Turmoil in the UK’s financial markets this week have prompted analysts to predict residential property prices could drop by up to 20% as mortgage lenders continue to pull products from the market and economists warn of a sharp rise in borrowing costs in the near term.
The chaos unleashed by Kwasi Kwarteng’s mini-Budget means that many analysts are in agreement that property values will fall – it is just a case of by how much.
Ray Boulger, senior mortgage technical manager at John Charcol, predicts a fall of “perhaps around 10%” next year, while analysts at the likes of Credit Suisse said the drop could be up to 15%.
Others claimed it might be even more severe than that, with Graham Cox, director of Self Employed Mortgage Hub, projecting a fall of possibly 20%-plus over the next two to three years.

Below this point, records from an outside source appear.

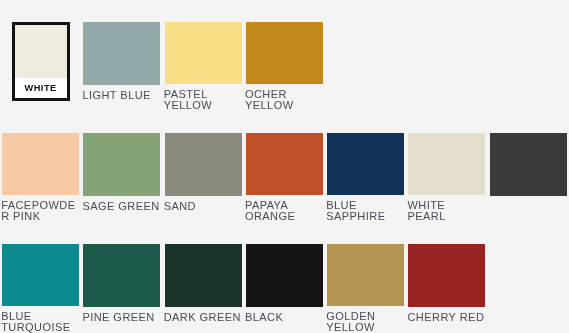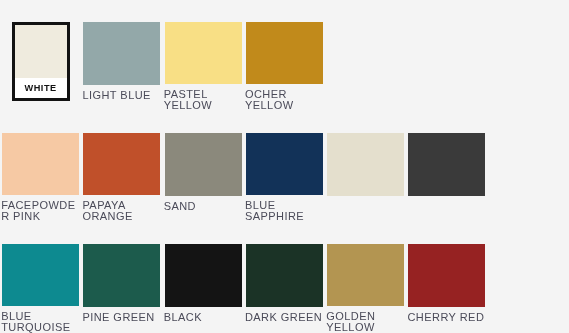"SAGE GREEN" div.swatch-cell { html: none -> <div> <div></div> <div>SAGE GREEN</div> </div> }
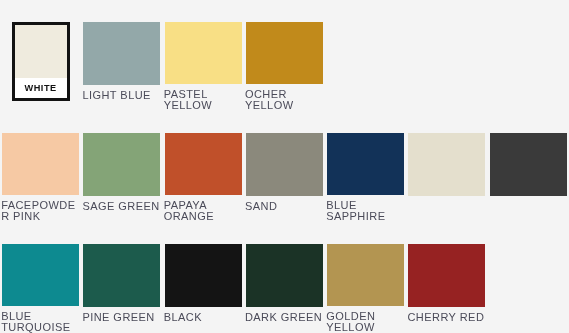"PAPAYA" div.swatch-cell { order: before "SAND" -> after "SAND" }
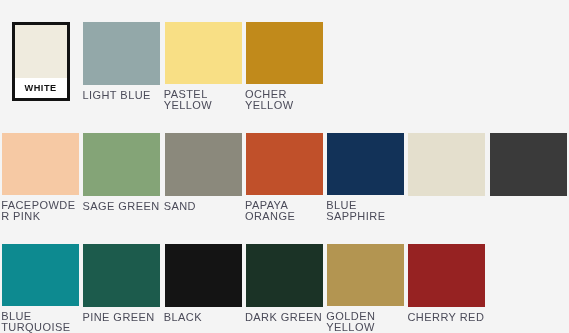"WHITE PEARL" div.swatch-label { html: none -> <div>WHITE PEARL</div> }
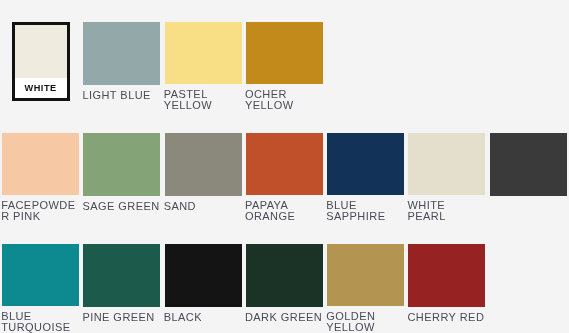"BLACK" div.swatch-cell { order: before "DARK GREEN" -> after "DARK GREEN" }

But despite the ongoing turmoil on the property market, Ben Thompson, deputy CEO of Mortgage Advice Bureau, is urging those working in the housing sector to talk up the market’s prospects.
He said: “Were it not for the developments seen over the last week, this is a question that would instantly be shrugged off, even laughed off. However, the current circumstances mean we now need to give this more consideration. For this to happen, we would need demand for housing to fall off a cliff in a very big way, as currently, even now, demand for housing still outstrips supply, meaning it looks unlikely to happen. Much hinges on the extent to which interest rates rise and whether or not we see a wave of new and far reaching unemployment.
“The most likely scenario as things look today, is that demand falls back from current levels and we do see a flattening off in house prices from now onwards, and probably single digit falls on and off for a few months. The positive from this, were this to happen, is that over time prices not rising will bring first time buyers back into the market, helped a little by the recent stamp duty tax adjustment. This though of course depends on whether that, current policy, or even government remains by then.
“The most important thing we can all do now is not talk the market down, as one hopes this mess is sorted out, and we return quickly to a normal market, whatever that is these days.”